A paragraph that summarises all the points that have been made in other paragraphs or sections is called a concluding paragraph. Here, the author/writer can restate his or her main idea or his or her standpoint to make a list of all the points discussed. Let’s also examine the illustration below.
In conclusion, there is a need for educational authorities, teachers, concerned parents, governments and students to join hands in stamping out this evil act from our society. All those who are involved should face the wrath of the law. If this step is taken, there will be undoubtedly a stop to examination malpractices in our society.
The paragraph summarises all the points that have been made in other paragraphs and the writer restates his or her main idea or his or her standpoint by making a list of all the points discussed.
In developing paragraphs, there is a particular paragraph that mainly explains ideas. Such a paragraph is an explanatory paragraph which focuses on the presentation of facts and provides more elaborate information on the topic sentence. Look at the example below.
First, student’s negligence about their studies causes mass failure in examinations. Most of the students prefer playing games like table tennis, football, ludo or watching films to reading their books. Even, those who do not have opportunity of playing games or watching films prefer sitting idle to reading their books.
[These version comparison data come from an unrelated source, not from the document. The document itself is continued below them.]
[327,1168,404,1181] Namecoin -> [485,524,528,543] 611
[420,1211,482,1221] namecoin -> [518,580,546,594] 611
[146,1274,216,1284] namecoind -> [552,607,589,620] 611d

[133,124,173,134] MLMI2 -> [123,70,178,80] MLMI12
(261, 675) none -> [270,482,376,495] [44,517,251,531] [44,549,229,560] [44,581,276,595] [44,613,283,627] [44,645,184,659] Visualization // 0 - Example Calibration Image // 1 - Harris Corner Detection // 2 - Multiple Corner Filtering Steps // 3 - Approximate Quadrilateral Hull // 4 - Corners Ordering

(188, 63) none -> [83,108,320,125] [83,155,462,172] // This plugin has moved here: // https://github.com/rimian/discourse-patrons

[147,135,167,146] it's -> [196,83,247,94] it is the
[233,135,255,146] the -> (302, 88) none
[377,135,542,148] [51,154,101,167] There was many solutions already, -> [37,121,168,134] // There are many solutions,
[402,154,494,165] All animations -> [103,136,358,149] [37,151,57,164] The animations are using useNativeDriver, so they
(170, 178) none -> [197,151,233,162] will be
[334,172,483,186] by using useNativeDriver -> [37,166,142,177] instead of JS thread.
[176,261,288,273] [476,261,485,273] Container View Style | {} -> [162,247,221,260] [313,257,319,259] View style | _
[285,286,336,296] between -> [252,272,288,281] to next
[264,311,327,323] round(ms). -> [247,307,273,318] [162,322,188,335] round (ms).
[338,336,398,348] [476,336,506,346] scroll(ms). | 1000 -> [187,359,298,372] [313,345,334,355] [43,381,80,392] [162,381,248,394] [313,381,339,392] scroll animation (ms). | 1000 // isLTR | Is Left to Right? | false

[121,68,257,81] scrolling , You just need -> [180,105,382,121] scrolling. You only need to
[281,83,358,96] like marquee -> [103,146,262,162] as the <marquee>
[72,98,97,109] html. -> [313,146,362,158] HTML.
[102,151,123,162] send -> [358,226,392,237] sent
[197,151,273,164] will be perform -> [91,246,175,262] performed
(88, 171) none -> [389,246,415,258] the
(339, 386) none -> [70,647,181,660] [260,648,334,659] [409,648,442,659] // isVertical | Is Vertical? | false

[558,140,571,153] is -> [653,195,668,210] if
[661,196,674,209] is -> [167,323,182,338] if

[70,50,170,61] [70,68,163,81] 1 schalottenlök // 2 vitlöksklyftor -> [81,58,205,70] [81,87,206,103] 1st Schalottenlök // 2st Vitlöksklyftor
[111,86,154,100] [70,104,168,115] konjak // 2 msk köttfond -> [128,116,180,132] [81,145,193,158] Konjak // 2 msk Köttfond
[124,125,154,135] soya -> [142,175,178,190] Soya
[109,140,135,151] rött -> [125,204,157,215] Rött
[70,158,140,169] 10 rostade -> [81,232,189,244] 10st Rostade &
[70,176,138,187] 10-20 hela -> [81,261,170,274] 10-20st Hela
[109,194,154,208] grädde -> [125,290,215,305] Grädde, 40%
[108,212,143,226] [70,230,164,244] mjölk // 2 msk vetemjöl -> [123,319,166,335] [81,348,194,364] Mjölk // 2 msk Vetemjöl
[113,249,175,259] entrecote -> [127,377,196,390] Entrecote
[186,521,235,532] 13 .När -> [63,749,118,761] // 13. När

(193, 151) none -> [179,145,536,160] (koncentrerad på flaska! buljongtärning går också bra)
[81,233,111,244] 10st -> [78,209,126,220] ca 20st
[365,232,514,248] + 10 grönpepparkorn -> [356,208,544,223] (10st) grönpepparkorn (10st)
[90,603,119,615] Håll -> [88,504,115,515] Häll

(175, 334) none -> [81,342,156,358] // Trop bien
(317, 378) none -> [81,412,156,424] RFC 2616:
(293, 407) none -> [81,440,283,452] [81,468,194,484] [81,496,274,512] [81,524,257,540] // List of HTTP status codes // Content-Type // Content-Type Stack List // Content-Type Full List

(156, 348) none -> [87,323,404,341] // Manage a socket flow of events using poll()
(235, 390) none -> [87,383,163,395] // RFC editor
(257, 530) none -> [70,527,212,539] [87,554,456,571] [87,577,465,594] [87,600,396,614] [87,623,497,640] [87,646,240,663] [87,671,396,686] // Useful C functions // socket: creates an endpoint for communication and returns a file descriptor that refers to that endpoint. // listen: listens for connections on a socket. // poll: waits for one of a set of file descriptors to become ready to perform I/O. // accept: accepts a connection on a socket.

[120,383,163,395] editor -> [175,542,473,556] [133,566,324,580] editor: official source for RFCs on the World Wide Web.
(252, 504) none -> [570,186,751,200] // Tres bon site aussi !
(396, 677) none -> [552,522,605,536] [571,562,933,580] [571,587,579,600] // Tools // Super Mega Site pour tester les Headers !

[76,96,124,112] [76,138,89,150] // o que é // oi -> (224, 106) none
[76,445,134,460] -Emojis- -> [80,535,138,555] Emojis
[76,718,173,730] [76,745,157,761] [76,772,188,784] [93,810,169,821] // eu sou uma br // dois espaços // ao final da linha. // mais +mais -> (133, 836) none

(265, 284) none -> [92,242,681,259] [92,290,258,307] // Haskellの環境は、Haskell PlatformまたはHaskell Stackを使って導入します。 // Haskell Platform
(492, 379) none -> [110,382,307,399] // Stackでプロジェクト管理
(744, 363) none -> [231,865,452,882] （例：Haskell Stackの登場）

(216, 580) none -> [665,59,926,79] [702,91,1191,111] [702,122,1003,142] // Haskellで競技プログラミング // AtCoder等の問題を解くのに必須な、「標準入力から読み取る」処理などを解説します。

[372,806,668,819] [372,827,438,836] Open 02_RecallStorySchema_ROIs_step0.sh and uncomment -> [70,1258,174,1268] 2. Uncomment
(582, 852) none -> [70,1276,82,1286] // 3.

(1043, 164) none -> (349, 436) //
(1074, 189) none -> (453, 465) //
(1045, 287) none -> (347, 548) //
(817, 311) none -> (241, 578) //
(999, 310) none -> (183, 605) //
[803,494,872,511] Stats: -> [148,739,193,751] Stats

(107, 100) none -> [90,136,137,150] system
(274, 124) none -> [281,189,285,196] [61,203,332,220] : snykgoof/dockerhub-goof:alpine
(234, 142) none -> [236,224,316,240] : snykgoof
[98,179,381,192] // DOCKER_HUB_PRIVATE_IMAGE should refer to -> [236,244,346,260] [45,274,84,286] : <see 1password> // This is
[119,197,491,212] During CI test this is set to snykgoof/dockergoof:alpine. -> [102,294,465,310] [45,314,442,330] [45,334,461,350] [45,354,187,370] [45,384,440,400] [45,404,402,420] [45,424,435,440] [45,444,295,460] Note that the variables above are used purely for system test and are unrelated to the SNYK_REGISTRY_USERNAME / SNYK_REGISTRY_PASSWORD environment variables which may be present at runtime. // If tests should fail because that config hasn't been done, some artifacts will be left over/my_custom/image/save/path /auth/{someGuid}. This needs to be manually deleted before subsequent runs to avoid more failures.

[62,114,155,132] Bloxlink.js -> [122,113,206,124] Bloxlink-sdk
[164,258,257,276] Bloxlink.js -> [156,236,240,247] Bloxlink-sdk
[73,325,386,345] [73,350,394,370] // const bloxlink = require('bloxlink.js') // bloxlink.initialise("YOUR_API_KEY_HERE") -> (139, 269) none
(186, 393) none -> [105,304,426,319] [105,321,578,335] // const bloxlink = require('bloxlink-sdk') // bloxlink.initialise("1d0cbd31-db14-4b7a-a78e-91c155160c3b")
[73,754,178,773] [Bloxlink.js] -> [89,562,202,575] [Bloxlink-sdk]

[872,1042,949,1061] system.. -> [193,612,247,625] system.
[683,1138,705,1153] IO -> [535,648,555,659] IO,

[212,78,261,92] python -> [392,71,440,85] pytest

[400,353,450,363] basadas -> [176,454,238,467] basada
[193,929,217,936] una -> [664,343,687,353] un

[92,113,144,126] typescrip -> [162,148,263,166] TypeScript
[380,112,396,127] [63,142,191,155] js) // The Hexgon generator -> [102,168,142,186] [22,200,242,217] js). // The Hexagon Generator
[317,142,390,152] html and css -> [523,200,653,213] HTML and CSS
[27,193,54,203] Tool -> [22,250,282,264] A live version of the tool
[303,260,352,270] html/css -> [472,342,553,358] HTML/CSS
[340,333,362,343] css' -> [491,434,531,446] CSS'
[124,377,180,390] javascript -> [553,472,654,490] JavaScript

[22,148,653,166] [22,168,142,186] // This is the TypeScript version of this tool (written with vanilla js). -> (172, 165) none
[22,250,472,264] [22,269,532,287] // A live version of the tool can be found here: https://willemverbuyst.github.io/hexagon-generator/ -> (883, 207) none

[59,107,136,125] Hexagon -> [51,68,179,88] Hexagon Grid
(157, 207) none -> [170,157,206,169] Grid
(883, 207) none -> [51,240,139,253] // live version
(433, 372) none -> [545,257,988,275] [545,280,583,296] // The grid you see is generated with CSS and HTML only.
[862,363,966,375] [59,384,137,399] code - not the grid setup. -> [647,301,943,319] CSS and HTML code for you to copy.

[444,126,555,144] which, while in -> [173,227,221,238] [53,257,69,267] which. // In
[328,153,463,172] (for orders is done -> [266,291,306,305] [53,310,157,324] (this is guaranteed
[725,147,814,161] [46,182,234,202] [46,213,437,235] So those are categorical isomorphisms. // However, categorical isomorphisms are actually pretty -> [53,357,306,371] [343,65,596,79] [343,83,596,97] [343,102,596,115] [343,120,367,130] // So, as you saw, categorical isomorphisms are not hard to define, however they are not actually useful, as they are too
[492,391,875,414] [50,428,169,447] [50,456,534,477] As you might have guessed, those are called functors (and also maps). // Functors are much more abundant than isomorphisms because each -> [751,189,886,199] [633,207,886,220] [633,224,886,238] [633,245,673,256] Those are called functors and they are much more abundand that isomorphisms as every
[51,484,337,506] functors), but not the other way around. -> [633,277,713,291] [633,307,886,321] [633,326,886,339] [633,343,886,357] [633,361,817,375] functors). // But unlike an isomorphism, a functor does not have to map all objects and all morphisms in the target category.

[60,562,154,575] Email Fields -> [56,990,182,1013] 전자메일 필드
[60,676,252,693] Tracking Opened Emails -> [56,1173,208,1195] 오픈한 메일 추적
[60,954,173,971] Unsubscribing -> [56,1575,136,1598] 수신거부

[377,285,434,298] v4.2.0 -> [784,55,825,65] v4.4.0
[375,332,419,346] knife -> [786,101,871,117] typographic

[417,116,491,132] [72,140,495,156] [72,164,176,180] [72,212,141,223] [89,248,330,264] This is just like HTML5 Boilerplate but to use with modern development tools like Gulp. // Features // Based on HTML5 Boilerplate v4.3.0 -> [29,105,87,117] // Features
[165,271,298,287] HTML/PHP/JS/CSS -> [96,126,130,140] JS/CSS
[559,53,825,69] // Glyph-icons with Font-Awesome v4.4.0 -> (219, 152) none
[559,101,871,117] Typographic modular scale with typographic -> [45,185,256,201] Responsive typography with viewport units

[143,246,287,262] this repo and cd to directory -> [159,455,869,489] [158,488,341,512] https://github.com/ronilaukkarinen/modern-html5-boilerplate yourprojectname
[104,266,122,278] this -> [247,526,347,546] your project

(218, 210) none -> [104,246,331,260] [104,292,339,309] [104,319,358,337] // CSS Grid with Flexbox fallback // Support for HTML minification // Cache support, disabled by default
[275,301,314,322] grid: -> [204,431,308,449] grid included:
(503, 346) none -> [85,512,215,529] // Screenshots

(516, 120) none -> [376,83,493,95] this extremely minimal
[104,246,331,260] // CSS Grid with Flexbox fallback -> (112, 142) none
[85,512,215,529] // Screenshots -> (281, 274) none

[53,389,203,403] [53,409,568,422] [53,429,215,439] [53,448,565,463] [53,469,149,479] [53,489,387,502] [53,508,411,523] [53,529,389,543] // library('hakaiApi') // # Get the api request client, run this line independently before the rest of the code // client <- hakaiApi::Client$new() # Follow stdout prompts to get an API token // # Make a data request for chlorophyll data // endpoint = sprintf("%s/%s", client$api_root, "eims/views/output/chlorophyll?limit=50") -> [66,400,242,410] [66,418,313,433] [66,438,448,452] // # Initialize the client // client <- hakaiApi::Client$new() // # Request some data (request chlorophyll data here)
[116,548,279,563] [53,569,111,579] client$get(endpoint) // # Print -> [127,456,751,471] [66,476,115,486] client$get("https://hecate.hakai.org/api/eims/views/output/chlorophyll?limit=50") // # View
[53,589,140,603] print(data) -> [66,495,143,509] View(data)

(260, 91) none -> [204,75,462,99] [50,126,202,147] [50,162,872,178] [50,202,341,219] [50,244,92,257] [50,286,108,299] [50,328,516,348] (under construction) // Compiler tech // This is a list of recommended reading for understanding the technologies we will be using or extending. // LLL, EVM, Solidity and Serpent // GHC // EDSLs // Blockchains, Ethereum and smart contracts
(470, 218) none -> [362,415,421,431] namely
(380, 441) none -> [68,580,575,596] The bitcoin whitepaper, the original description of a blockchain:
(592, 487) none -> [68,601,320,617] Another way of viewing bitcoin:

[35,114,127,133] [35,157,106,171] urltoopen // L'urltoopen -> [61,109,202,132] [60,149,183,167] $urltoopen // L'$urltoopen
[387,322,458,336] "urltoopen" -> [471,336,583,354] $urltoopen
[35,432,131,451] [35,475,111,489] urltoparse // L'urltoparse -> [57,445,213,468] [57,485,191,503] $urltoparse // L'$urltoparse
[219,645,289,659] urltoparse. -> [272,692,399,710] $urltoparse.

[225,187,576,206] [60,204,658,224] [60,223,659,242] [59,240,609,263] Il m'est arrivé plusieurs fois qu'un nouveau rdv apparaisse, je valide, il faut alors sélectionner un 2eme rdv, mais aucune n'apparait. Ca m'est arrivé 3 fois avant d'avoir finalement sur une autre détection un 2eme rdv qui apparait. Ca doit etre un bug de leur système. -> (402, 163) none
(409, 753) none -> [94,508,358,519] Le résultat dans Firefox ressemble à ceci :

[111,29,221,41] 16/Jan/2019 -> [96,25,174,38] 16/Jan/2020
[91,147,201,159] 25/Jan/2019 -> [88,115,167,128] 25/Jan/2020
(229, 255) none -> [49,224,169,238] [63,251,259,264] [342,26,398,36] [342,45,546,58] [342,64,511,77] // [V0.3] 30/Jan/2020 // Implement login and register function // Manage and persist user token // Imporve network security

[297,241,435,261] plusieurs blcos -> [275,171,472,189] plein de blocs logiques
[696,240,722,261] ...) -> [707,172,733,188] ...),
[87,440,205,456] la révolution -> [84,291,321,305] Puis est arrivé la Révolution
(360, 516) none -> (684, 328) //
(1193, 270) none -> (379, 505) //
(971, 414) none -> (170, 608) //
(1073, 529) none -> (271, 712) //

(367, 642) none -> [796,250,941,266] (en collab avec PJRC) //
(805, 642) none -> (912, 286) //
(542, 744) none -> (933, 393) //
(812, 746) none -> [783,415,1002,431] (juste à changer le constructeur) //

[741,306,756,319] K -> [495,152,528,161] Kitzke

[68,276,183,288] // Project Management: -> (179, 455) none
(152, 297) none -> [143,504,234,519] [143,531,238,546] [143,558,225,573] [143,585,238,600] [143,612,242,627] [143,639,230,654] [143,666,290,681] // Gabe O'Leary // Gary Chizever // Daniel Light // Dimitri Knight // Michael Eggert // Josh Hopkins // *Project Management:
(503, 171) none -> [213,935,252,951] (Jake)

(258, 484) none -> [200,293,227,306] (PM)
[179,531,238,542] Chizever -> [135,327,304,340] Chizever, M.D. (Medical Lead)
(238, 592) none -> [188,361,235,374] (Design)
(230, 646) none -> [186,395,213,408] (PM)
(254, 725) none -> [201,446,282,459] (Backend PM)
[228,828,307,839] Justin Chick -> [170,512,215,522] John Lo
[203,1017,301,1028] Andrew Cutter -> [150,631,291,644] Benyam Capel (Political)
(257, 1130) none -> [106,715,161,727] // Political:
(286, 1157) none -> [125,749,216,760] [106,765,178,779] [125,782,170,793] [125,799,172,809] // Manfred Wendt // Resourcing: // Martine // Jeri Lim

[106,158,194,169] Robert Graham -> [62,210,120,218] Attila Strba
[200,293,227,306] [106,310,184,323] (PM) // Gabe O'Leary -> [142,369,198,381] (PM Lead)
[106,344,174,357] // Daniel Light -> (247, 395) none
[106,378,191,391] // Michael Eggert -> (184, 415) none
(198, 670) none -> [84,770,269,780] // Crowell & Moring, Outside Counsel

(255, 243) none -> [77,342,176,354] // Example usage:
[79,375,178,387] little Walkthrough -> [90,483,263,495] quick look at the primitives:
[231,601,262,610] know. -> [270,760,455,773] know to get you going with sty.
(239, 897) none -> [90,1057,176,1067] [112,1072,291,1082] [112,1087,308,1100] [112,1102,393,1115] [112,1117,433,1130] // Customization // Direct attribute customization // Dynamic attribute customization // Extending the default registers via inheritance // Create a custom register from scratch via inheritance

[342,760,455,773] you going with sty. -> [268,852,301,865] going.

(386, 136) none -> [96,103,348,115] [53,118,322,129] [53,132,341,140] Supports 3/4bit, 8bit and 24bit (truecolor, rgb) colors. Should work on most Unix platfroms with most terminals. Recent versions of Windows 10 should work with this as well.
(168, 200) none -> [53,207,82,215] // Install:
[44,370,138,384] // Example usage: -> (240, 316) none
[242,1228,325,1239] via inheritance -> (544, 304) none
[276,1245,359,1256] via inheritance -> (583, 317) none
The topic sentence student’s negligence about their studies causes mass failure in examinations in the paragraph aboveis elaborated to the extent that the reader will be able to identify/recognise the communicative intention of the writer. That is, more information is given about the topic sentence.
In writing an essay, a certain concept may need to be defined. So, a type of paragraph which provides an explanation of a concept or a word and gives illustrations or simplifies the definition of a word is called a defining paragraph. For example, certain concepts like ‘examination malpractices’, ‘secret cultism’; ‘civilian and military governments’, etc. must be defined with relevant illustrations. Adefining paragraph comes immediately after an introductory paragraph. Examine the illustration below.
Examination malpractice is defined as the bad practices andmisconducts during examinations. It can take the following forms: copying relevant materials during examinations, impersonation, illegal transfer/exchange of papers, furtive glances, abetting students to cheat in the examination hall, selling live questions to students and so on.
A paragraph, which tells a story or recounts the events, introduces ideas and calls the reader attention to what is to be explained is called a narrative paragraph. It usually uses the language that arouses and sustains reader’s curiosity and excitement. Examine the example below.
Once upon a time, there was a king in the village of Agunpopo. He was a devout and pious Christian, generous and honest man and led by the fear of God.
In the example above, it is easier to follow the notion of sequence of event as the narrator paints the picture of ‘a king’ for the reader.
A paragraph that provides descriptive details or gives a picture of an event, an emotion, a thing, a place, a person, etc. is known as a descriptive paragraph. It also provides graphic or visual information by which an object or a place can be identified, checked, measured and verified. Look at the following example:
MrBalarabe who was the chairman of Koko Group is a man of integrity. He was of average size and 10 feet tall. His head was a round globe with big ears flapping like wings. He was dark skinned and was a stammerer. He held a PhD in Mathematics.
In the paragraph above, MrBalarabe was described in terms of size, colour, qualification and genetics.